According to the SEC, businesses operating under the names WCM and WCM777 posed as multilevel marketing companies selling third-party cloud computing services. The SEC complaint alleges that they raised more than $65 million by falsely promising returns on investment of 100 percent or more in 100 days.
The Direct Selling Association’s recent Code Responsibility teleconference featured a presentation on deceptive representations in earnings claims by FTC attorney Janice Kopec.
An earnings claim is a statement made by a company or its representative about the income an individual can earn from a business opportunity. The FTC requires any earning claims be presented in writing; any claims not supported by written documents are illegal. According to Ms. Kopec, the Earning Claims Statement must include:
- The name of the person making the claim and the date
- The specifics of the claim
- The start and end date those earnings were achieved
- The number and percentage of your buyers who got at least that result
- Any information about the buyers who got those results that might vary from prospective buyers – for example, where they’re located
- A statement that prospective buyers can get written proof for your earnings claims if they ask for it
Kopec talked about how the FTC examines earnings claims to determine whether they comply with the rule. Aside from the basic criteria – whether a claim is material, whether the proper disclosure statements are provided, etc. – the FTC looks at how the typical consumer will perceive the claims.

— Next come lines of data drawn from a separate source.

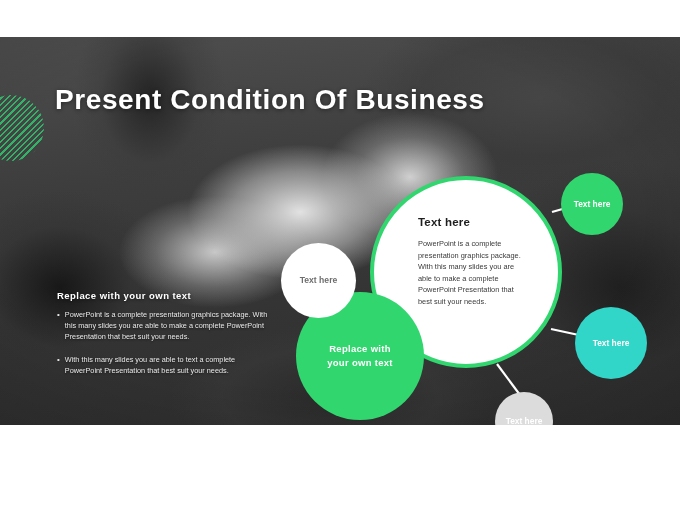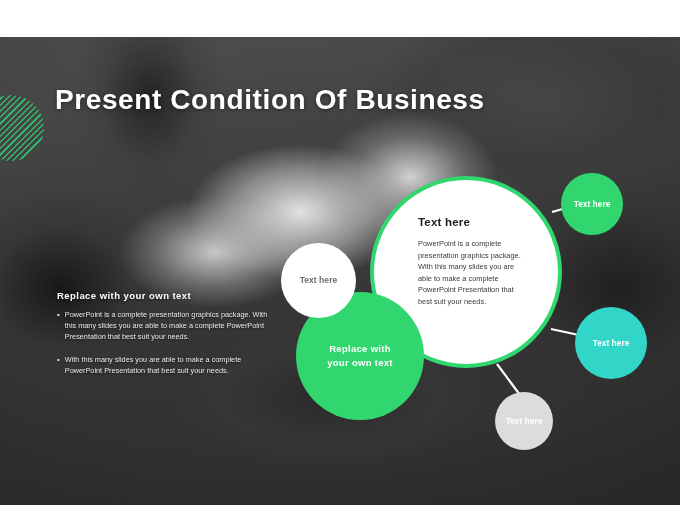--- a/index.html
+++ b/index.html
@@ -6,21 +6,21 @@
   html, body {
     width:680px; height:510px;
     background:#ffffff;
     font-family:"Liberation Sans", sans-serif;
     overflow:hidden;
   }
 
   .slide {
     position:absolute;
     left:0; top:37px;
-    width:680px; height:468px;
+    width:680px; height:388px;
     overflow:hidden;
     background:#0c4a6e;
   }
 
   
   .photo {
     position:absolute; inset:0;
     background-color:#4a4a4a;
     background-image:
       radial-gradient(ellipse 150px 90px at 300px 175px, rgba(235,235,235,.95) 0%, rgba(200,200,200,.55) 45%, rgba(120,120,120,0) 75%),
@@ -199,21 +199,21 @@
   <div class="body-block">
     <div class="body-heading">Replace with your own text</div>
 
     <div class="bullet-row">
       <span class="bullet-dot">•</span>
       <span class="bullet-text">PowerPoint is a complete presentation graphics package. With this many slides you are able to make a complete PowerPoint Presentation that  best suit your needs.</span>
     </div>
 
     <div class="bullet-row">
       <span class="bullet-dot">•</span>
-      <span class="bullet-text">With this many slides you are able to make a complete PowerPoint Presentation that  best suit your needs.</span>
+      <span class="bullet-text">With this many slides you are able to text a complete PowerPoint Presentation that  best suit your needs.</span>
     </div>
   </div>
 
   <svg class="connectors" width="680" height="388">
     <line x1="552" y1="175" x2="580" y2="167" stroke="#ffffff" stroke-width="2.2"></line>
     <line x1="551" y1="292" x2="588" y2="300" stroke="#ffffff" stroke-width="2.2"></line>
     <line x1="497" y1="327" x2="523" y2="362" stroke="#ffffff" stroke-width="2.2"></line>
   </svg>
 
   <div class="main-circle">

A federal judge has sentence Kevin Trudeau to 10 years in prison after his November conviction by a jury for criminal contempt of court by violating a 2004 stipulated order to pay a $37.6 million fine for misrepresenting in infomercials the content of his book, “The Weight Loss Cure They Don’t Want You to Know About.”
Federal prosecutors in a filing had asked that Trudeau be sentenced to at least 10 years in prison for repeatedly defying court orders to pay the fine, claiming to lack assets while allegedly living a lavish lifestyle. According to prosecutors, between 2010 and 2013, Trudeau spent at least $12 million on such things as first-class airfare, a single pair of cufflinks costing $12,000 and two residences that together cost more than $15,000 per month.
In his sentencing of Trudeau, U.S. District Judge Ronald Guzman agreed, saying, “He has treated federal court orders as if they were mere suggestions,” adding that, at most, Trudeau considered them “impediments to be sidestepped, outmaneuvered or just ignored.”